Do you know if there is a 'wanted' section I can post on for PurseForum?


----------



## LKKay

Does anyone know what this model is called and where I can possibly find it? TIA!


----------



## lovemyangels

LKKay said:


> Does anyone know what this model is called and where I can possibly find it? TIA!



This is Antigona, calf skin, size Small. You could check this subforum's reputable Givenchy stores thread.


----------



## CyborgGoddess

Can anyone help me ID this Givenchy bag that was given to me as a gift?  I do believe that it is authentic, but I cannot find a serial number or any Givenchy bag of similar style.   


https://plus.google.com/u/0/photos?pid=5945503489358099746&oid=112604993638890595456


----------



## mary79

Could someone please tell me the colour and year of this bag? I bought it today (new), but suspect it's from a previous season, since it was in an outlet store. 

Also, it has a flap pocket instead of a small zipper pocket on the front (which I personally prefer). Would that also suggest it's an older model?

Thank you!


----------



## love00sh

Hi Guys! Can you guys help me ID the color of this Pandora please? 
I took many pics inside and outside to show how different lighting affects the color.
It is incredibly saturated blue.
Thanks in advance! 

http://s1099.photobucket.com/user/love00sh/library/givenchy blue?sort=3&page=1


----------



## Balbolkat

Can anyone help me ID this Givenchy bag? I cannot find it anywhere. Is there a name or is this one without a name?


----------



## Balbolkat

Sorry dont know why the picture does not work...


----------



## blakeblonde

What size are these Antigonas? 






And this one:

http://media-cache-ak0.pinimg.com/736x/5e/58/65/5e586521081d5cf861c1bc2f71cb3bfb.jpg


----------



## yuki920923

blakeblonde said:


> What size are these Antigonas?
> 
> 
> 
> 
> 
> 
> And this one:
> 
> http://media-cache-ak0.pinimg.com/736x/5e/58/65/5e586521081d5cf861c1bc2f71cb3bfb.jpg




Not sure about the first one - probably a medium 
The second one is a medium


----------



## blakeblonde

Thank you Yuki! Is this a medium Nightingale?
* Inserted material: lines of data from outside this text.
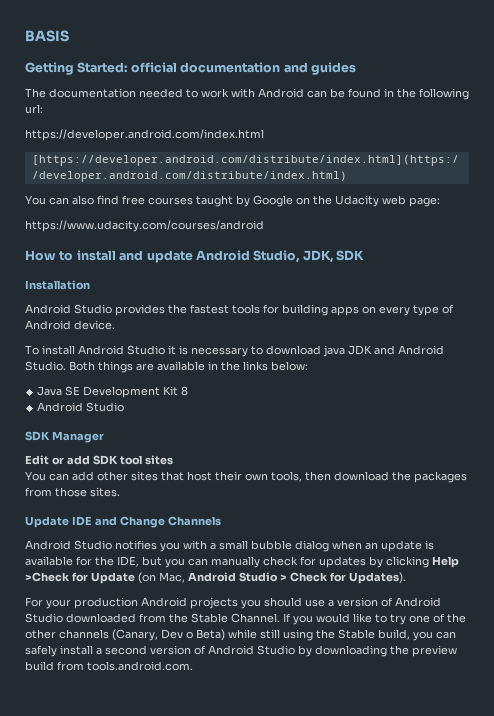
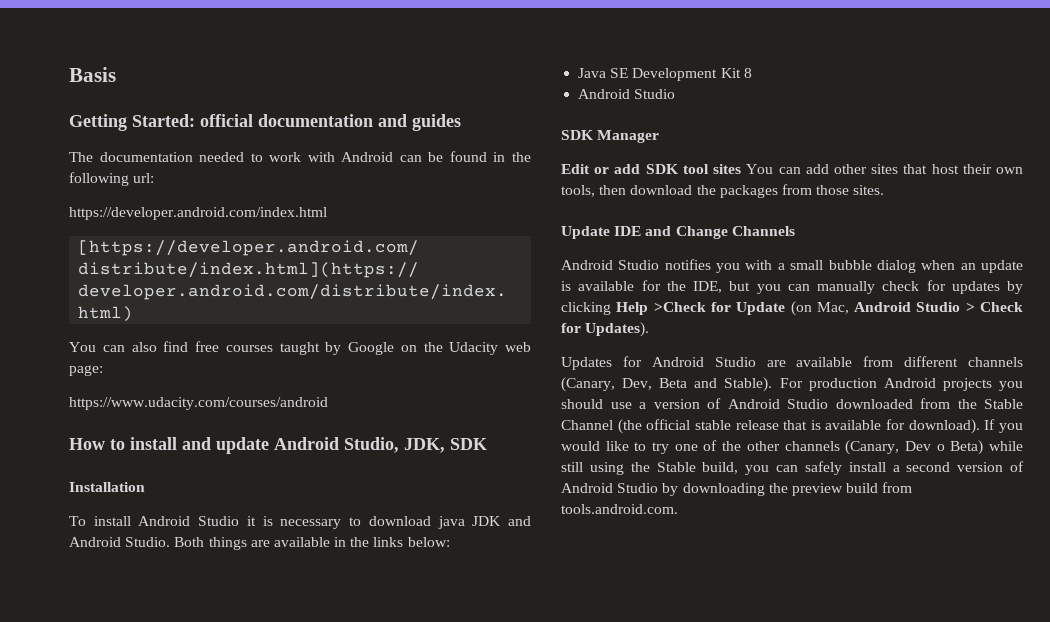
- BASIS
+ Basis
- Android Studio provides the fastest tools for building apps on every type of Android device.
- Edit or add SDK tool sites
- You can add other sites that host their own tools, then download the packages from those sites.
+ Edit or add SDK tool sites You can add other sites that host their own tools, then download the packages from those sites.
- For your production Android projects you should use a version of Android Studio downloaded from the Stable Channel.
+ Updates for Android Studio are available from different channels (Canary, Dev, Beta and Stable). For production Android projects you should use a version of Android Studio downloaded from the Stable Channel (the official stable release that is available for download).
http://img.purseforum.com/attachmen...on-tom-sturridge-sienna-miller-early-birthday


----------



## 1214

Hi  Can someone please tell me what color this gale is??
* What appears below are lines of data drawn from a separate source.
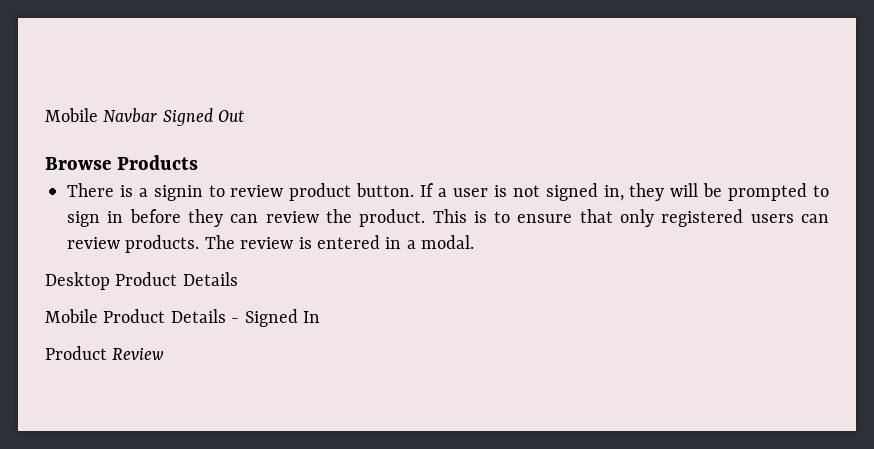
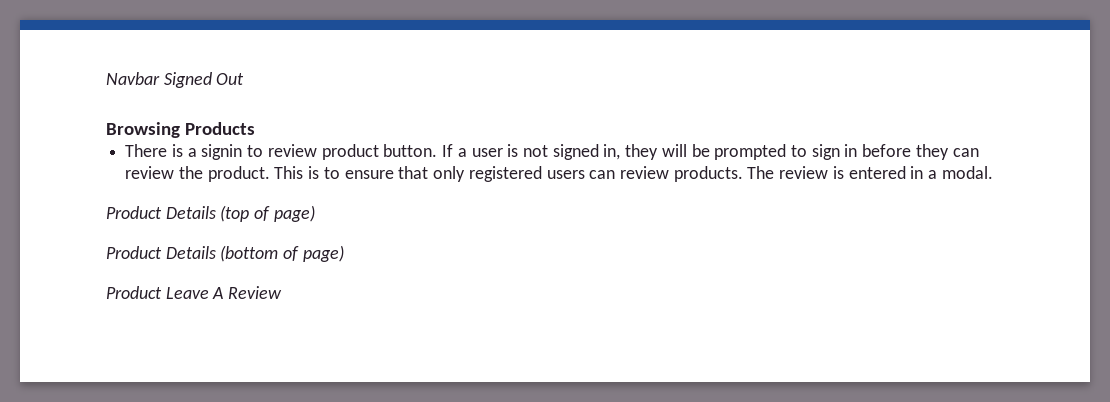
- Mobile Navbar Signed Out
+ Navbar Signed Out
- Browse Products
+ Browsing Products
- Desktop Product Details
- Mobile Product Details - Signed In
- Product Review
+ Product Details (top of page)
+ Product Details (bottom of page)
+ Product Leave A Review

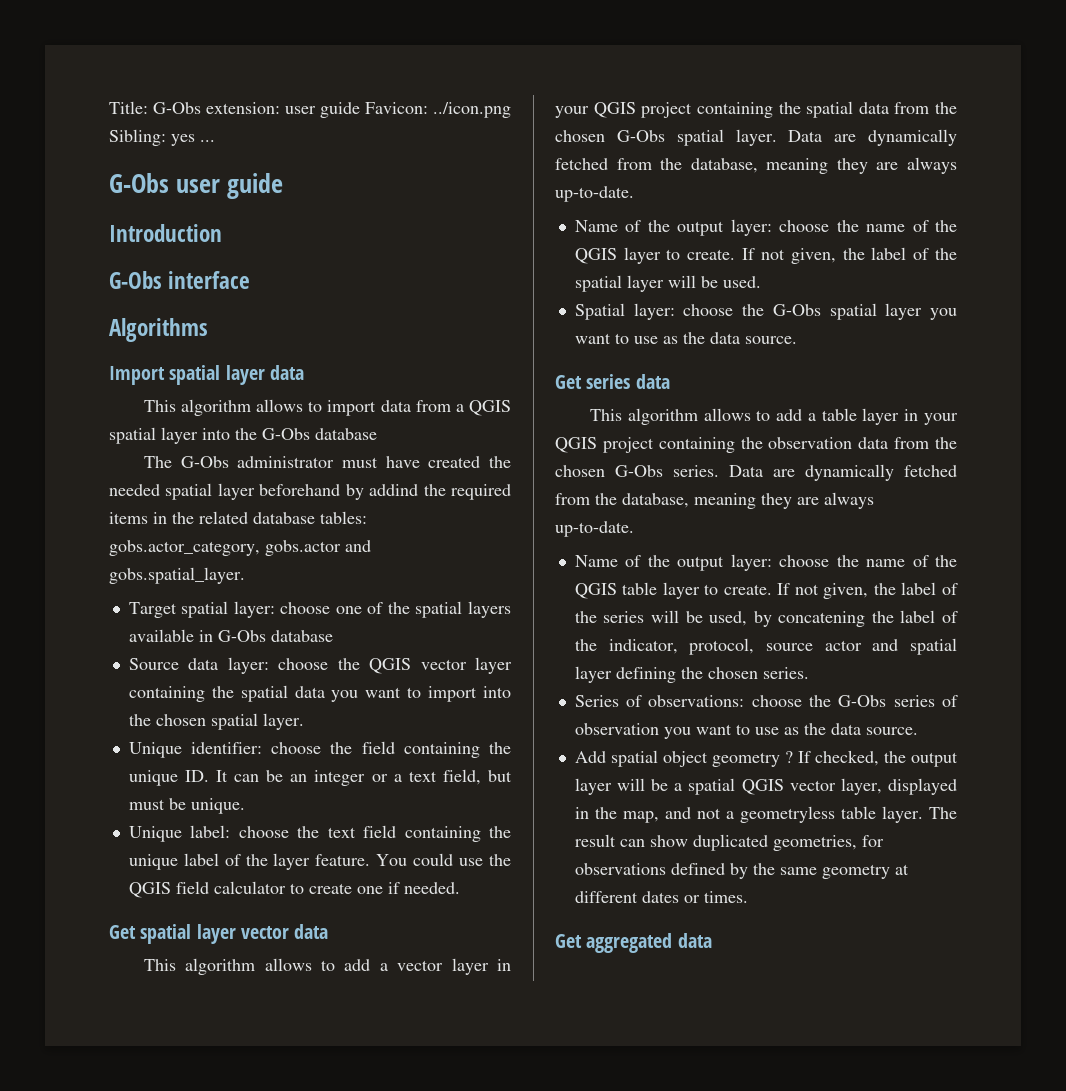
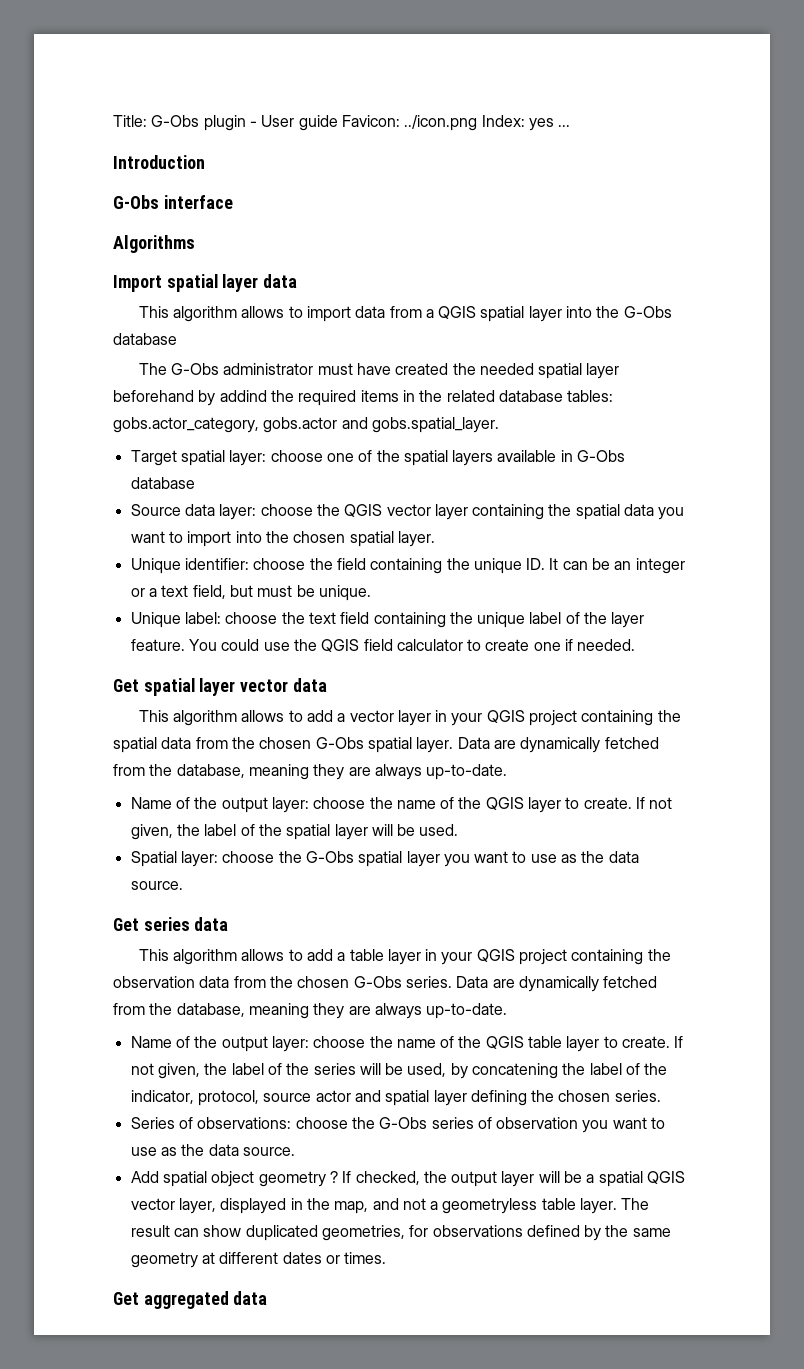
- Title: G-Obs extension: user guide Favicon: ../icon.png Sibling: yes ...
+ Title: G-Obs plugin - User guide Favicon: ../icon.png Index: yes ...
- G-Obs user guide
http://www.reebonz.com.au/event/t6092/item/13G5007002450


----------



## arlly05

hi can someone please help me id this gbag
	

		
			
		

		
	





	

		
			
		

		
	
 thank you


----------



## Mint Green

from which season this nigtingale is? and what is this pink called?
tia


----------



## cloudele

Hi all! I wanted to know if this is a medium or small antigona? 
Thank you!

style.soshified.com/wp-content/uploads/2013/03/Jessica-Givenchy.jpg?1edef5


----------



## gianelle

Which size/style Nightingale is Nicole Richie wearing? Thanks!

http://img.purseforum.com/attachments/premier-designers/givenchy/2436719d1387531496-celebrities-with-givenchy-bags-article-2526865-1a36fa2300000578-270_634x678.jpg

http://img.purseforum.com/attachments/premier-designers/givenchy/2438203d1387665107-celebrities-with-givenchy-bags-article-0-1a3b28ce00000578-429_634x883.jpg


----------



## hrhsunshine

gianelle said:


> Which size/style Nightingale is Nicole Richie wearing? Thanks!
> 
> http://img.purseforum.com/attachmen...icle-2526865-1a36fa2300000578-270_634x678.jpg
> 
> http://img.purseforum.com/attachmen...gs-article-0-1a3b28ce00000578-429_634x883.jpg




Looks like medium lambskin


----------



## blakeblonde

Nicole Richie is teeny tiny so I think that might be a small, well loved lambskin Nightingale


----------



## gianelle

blakeblonde said:


> Nicole Richie is teeny tiny so I think that might be a small, well loved lambskin Nightingale



I was thinking small too.


----------



## AVF

Hi everyone. I'm new here in purse forum. Please help me identify this Givenchy bag please. Did Givenchy ever produce this kind of bag? Help please. Thank you all in advance..


----------



## AVF

Please ladies help! Help me identify this Givenchy bag.. Thank you so much...


----------



## esterpixies

Can help authenticate this tks


----------



## nrr_md

Hi there! Can someone please help me identify what color and year this bag was released? Thanks in advance


----------



## DisneyPrincess

Hi, this is my first post.  Does anyone know how to identify a Givenchy bag with the serial tag code?  I purchased my first and would like to know more about it now that its in hand.  I am thinking the first two letters are the origin where the bag was made but I can not figure out the numbers.  Does anyone know or can help?

Thank you,


----------



## sassification

Anyone seen this before? Is this vintage?


----------



## drowsy1

My aunt gave me this Givenchy bag and I'd like to know more about it. Does anyone know anything about this bag?


----------



## miss_autumn

Hey guys, can you please help me identify what the colour of this Antigona is called? I'm pretty sure it's the small size but have no idea what colour it is or what season/year it's from. Any help would be much appreciated! Thanks


----------



## Jana123

Hi there, can anyone tell me anything about this bag? Model, year etc. Many thanks in advance! J


----------



## peishanchou

Hi guys, I tried to ask this question on the authenticate thread, which hrhsunshine was kind enough to help me with but I guess my questions need to go elsewhere.  Can someone please help me figure what which blue this nightingale is on ebay?  I cannot tell and am not expert enough with this bag, might be my first Givenchy after lusting after the gale for 5 years now.  Is this more a deep navy or a grey blue that Liv Tyler has been shown to wear?  I need your expert help please!  I would try to grab the photos and post here but do not know how.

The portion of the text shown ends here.